Both of these new tracks have the same qualities that Gorger was writing about. I’ve found them to be spellbinding — very bleak but very beautiful. The vocals bring to mind coils of barbed wire and gusting downpours of caustic lye. You won’t get comfortable listening to this music, but it’s nevertheless mesmerizing.

https://www.facebook.com/Kalmankantaja-211871848850139/
https://kalmankantaja.bandcamp.com
http://www.wolfspellrex.com
https://www.facebook.com/wolfspellrecords

 

 

 

 

 

 

 

 

Surya-Apocalypse A.D.

SŪRYA

To conclude this rather large round-up I’m turning to yet another band I knew nothing about until a few days ago. They’re a London-based “experimental doom” group named Sūrya and their new album Apocalypse A.D. will be released on May 27 by Argonauta Records.

The first single from the album, “Resurrection of Care”, was released on March 23 as a “name your price” download on Bandcamp with separate artwork, and it’s also the subject of a  video in which the music (which has no vocals) is set to excerpts from a variety of imaginatively selected film clips. I’ve included both streams below.

The minimalist, repetitive quality of this slow song’s opening minutes is hypnotic, and its melody is downcast and forlorn. But things eventually get much heavier — as in pavement-cracking heavy — and the narcotic guitar arpeggios prove to be seductive. The video amplifies the music’s disturbing qualities.
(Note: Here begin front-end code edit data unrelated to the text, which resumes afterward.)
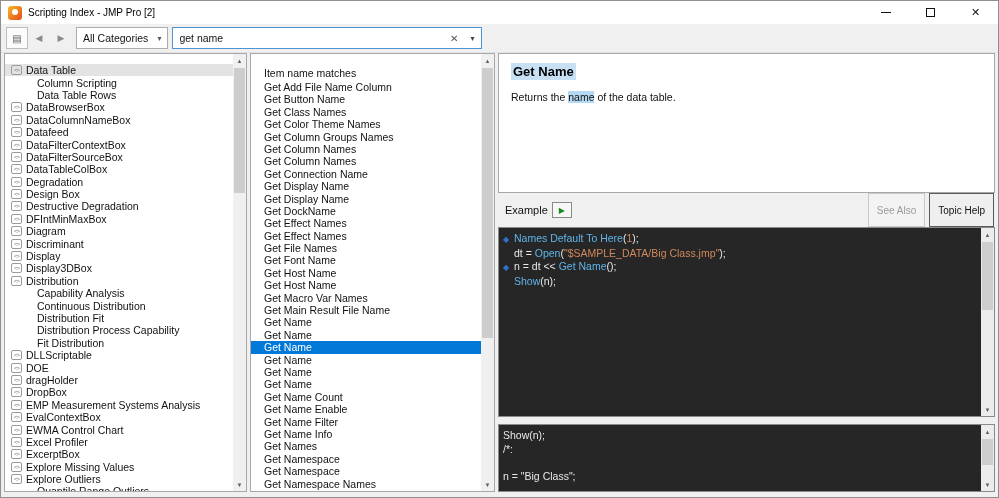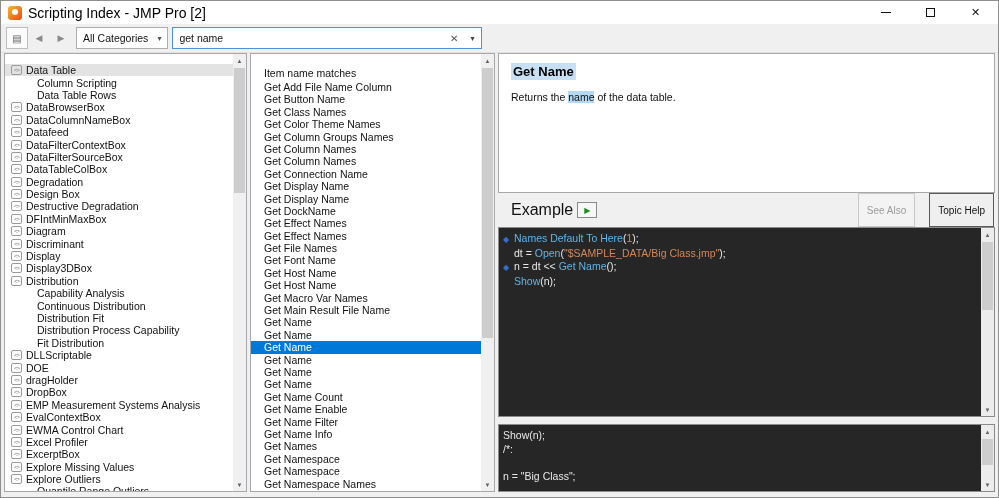--- a/index.html
+++ b/index.html
@@ -10,7 +10,7 @@
   .titlebar{flex:0 0 23px;background:#fff;display:flex;align-items:center}
   .app-icon{width:14px;height:14px;margin:0 6px 0 7px;border-radius:3px;background:linear-gradient(135deg,#f7a823 15%,#e65c1e 85%);position:relative;flex:0 0 14px}
   .app-icon::after{content:"";position:absolute;left:4px;top:3px;width:6px;height:6px;border-radius:50%;background:#fff}
-  .title-text{font-size:14px;color:#000;white-space:nowrap}
+  .title-text{font-size:10px;color:#000;white-space:nowrap}
   .win-controls{margin-left:auto;display:flex;height:100%}
   .win-btn{width:45px;height:100%;display:flex;align-items:center;justify-content:center;font-size:11px;color:#111}
   .max-box{width:9px;height:9px;border:1px solid #111;display:inline-block}

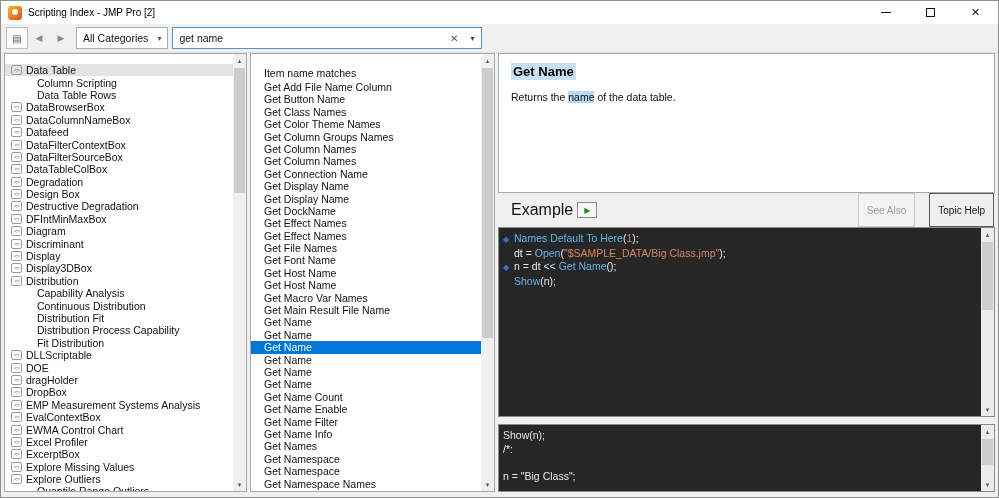--- a/index.html
+++ b/index.html
@@ -58,7 +58,7 @@
   .doc-desc{margin-top:11px;font-size:10.5px;color:#111}
   .hl{background:var(--hl,#b5d9f2)}
   .example-bar{flex:0 0 22px;display:flex;align-items:center;padding:0 1px}
-  .example-label{font-size:16px;color:#111;margin:0 4px 0 12px}
+  .example-label{font-size:11px;color:#111;margin:0 4px 0 6px}
   .play-btn{width:20px;height:16px;border:1px solid #8a8a8a;background:#f7f7f7;display:flex;align-items:center;justify-content:center;color:#1d8a1d;font-size:8px}
   .bar-spacer{flex:1}
   .btn{height:17px;font-size:10px;padding:16px 8px;border:1px solid #adadad;background:#efefef;display:flex;align-items:center;margin-left:14px;color:#111}

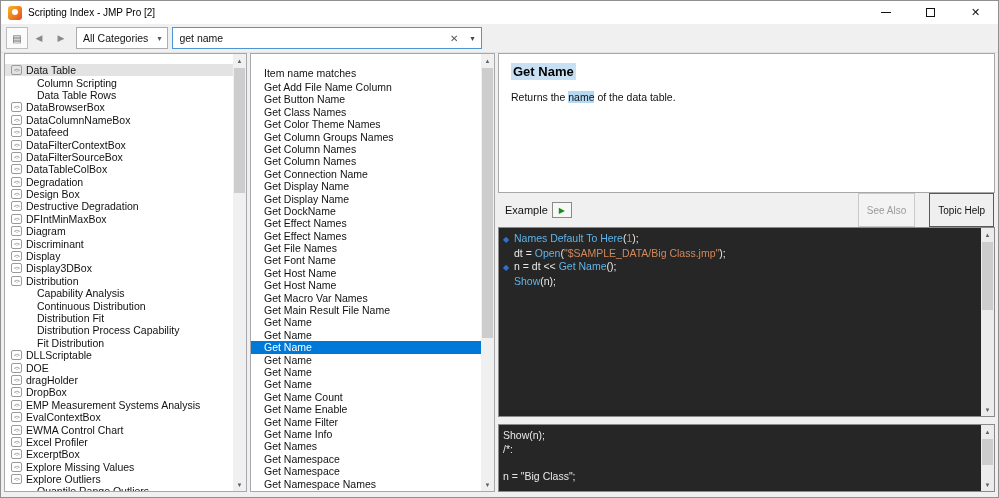--- a/index.html
+++ b/index.html
@@ -61,7 +61,7 @@
   .example-label{font-size:11px;color:#111;margin:0 4px 0 6px}
   .play-btn{width:20px;height:16px;border:1px solid #8a8a8a;background:#f7f7f7;display:flex;align-items:center;justify-content:center;color:#1d8a1d;font-size:8px}
   .bar-spacer{flex:1}
-  .btn{height:17px;font-size:10px;padding:16px 8px;border:1px solid #adadad;background:#efefef;display:flex;align-items:center;margin-left:14px;color:#111}
+  .btn{height:17px;font-size:10px;padding:16px 8px;border:1px solid #adadad;background:#efefef;display:flex;align-items:center;margin-left:4px;color:#111}
   .btn.disabled{color:#9b9b9b;border-color:#c9c9c9;background:#f3f3f3}
   .btn.default{border-color:#5a5a5a}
Apocalypse A.D. can be pre-ordered here.

https://surya-band.bandcamp.com/track/resurrection-of-care
https://www.facebook.com/surya.band.uk

 

 

  13 Responses to “SEEN AND HEARD (WEEKEND EDITION): SORCERY, BE’LAKOR, GEVURAH, DECEPTIONIST, CRYSTALMOORS, KALMANKANTAJA, SŪRYA”

  1. Blacked out after new Sorcery \m/

  2. What a great way to start the weekend! Loved all the tracks, and Crystalmoors and Surya really hit the spot. Thank you!

  3. I’m so ready for a new Sorcery album, hell yes \m/

  4. That sorcery track was killer.

  5. Stoked for new Be’lakor, and the new Gevurah is sounding like a harrowing ride. Kalmankantaja is a nice find for me to delve into as well.

  6. cannot wait for be’lekor

  7. Goddamn that Sorcery song! Kalmankantaja is a great find (I did miss the earlier mention of the band after all. Pathetic me) .

  8. Holy Ground, of Sorcery’s new album, sounds even better than how I remember Arrival At Six.
    I’m stoked about new music from Be’lakor too. Glad to see Napalm Records picking up the Aussies.
    Gevurah sounds marvelous.
    Deceptionist sounds… Well, there’s no way I can outdo your and DRG’s poetic descriptions.
    What do you mean not comfortable listening to Kalmankantaja. Is there anything more pleasant than listening to other peoples despair and misery? You might be well versed in many aspects, but you’d make for a lousy sadist, Islander.